Ce court roman montre comment Saul Bellow mêle habilement les conversations de ses personnages à un récit à la première personne et le tout est mené sur un rythme assez vif. Au fil du texte, on savoure les succulents portraits des personnages, dont beaucoup sont juifs comme généralement chez Bellow. L'écrivain s'attarde particulièrement sur Adletsky — devenu nonagénaire, « il faisait une percée dans la compassion, un domaine nouveau pour lui » — et plus encore sur Amy, « sa famille était convenable, des Juifs germanophones d'Odessa éduqués au gymnasium ». Elle est veuve de Jay, un avocat mondain spécialisé dans les divorces, à commencer par celui de son épouse : il a enregistré sur bande magnétique les confidences intimes et les ébats sexuels qu'elle eut avec un amant new-yorkais.
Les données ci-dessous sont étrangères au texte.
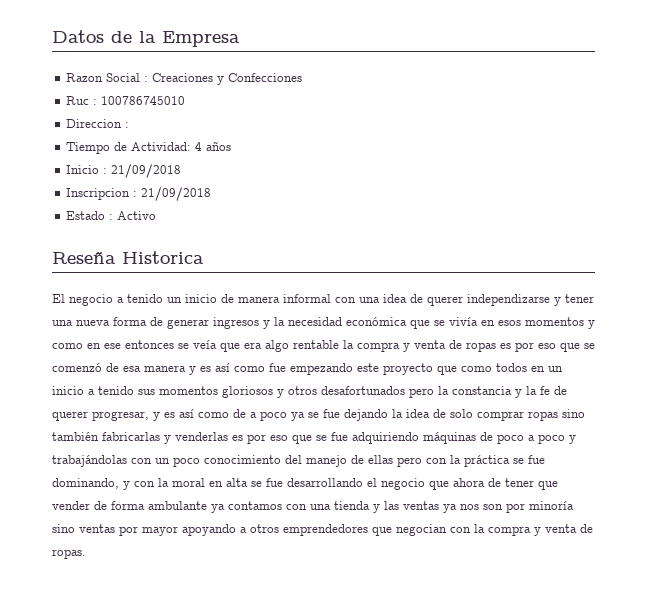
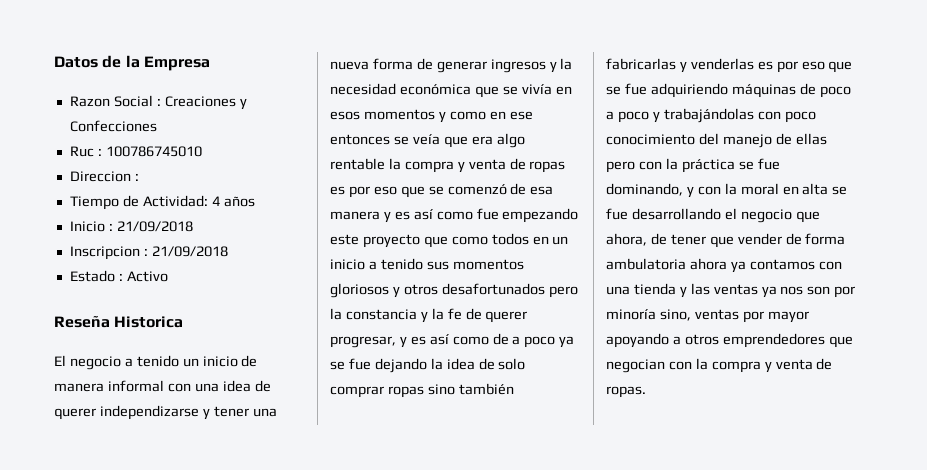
[155,458,170,464] un -> (781, 115) none
[453,478,485,487] ahora -> [606,233,647,246] ahora,
[148,501,207,510] ambulante -> [606,258,727,270] ambulatoria ahora
[52,524,75,533] sino -> [659,309,691,321] sino,

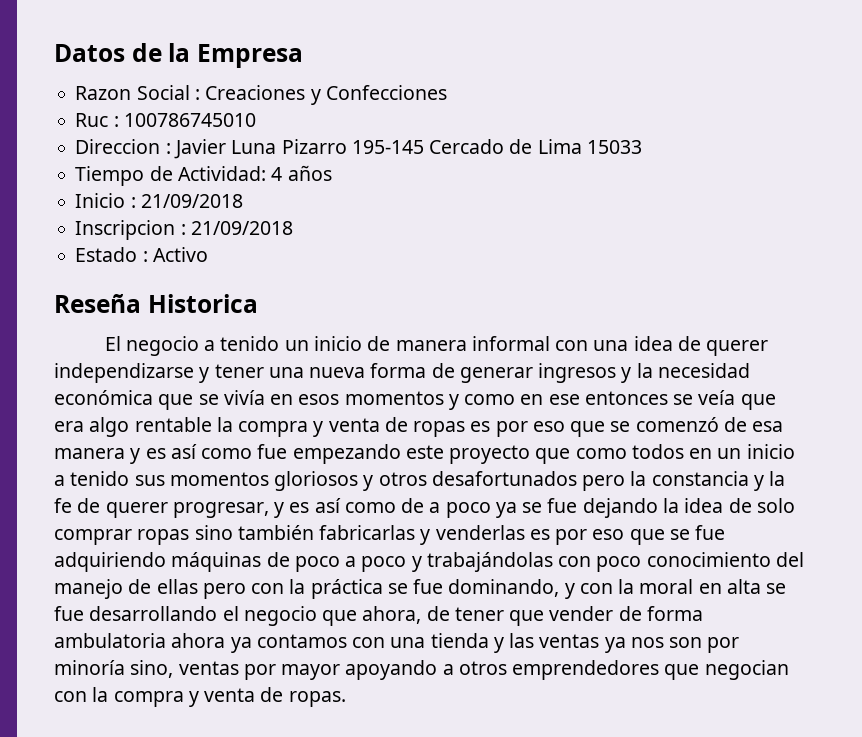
(139, 177) none -> [173,139,642,159] Javier Luna Pizarro 195-145 Cercado de Lima 15033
Jay était par ailleurs un lecteur superficiel qui ne lisait que le premier chapitre des ouvrages qu'il achetait, juste pour en retenir une ou deux citations marquantes à l'intention des femmes qu'il séduisait. Le couple que forment Bodo et Madge donne également lieu à de belles descriptions : lui, l'industriel du jouet, a épousé une seconde fois sa femme après l'avoir tirée de prison où une tentative d'assassinat sur son mari l'avait conduite. Madge a aussi un truc infaillible pour avoir un entretien en privé avec Amy : arroser sa jupe de thé en faisant semblant d'avoir oublié ses verres de contact !
L'intrigue ne donne pas l'impression d'être très structurée, elle paraît avancer en zigzag, mais en fait elle conduit presque fatalement à une happy end bien que cela se passe dans un cimetière de Chicago.
• Saul Bellow. Une affinité véritable. Traduit par Rémy Lambrechts. Gallimard, 1998, 125 pages.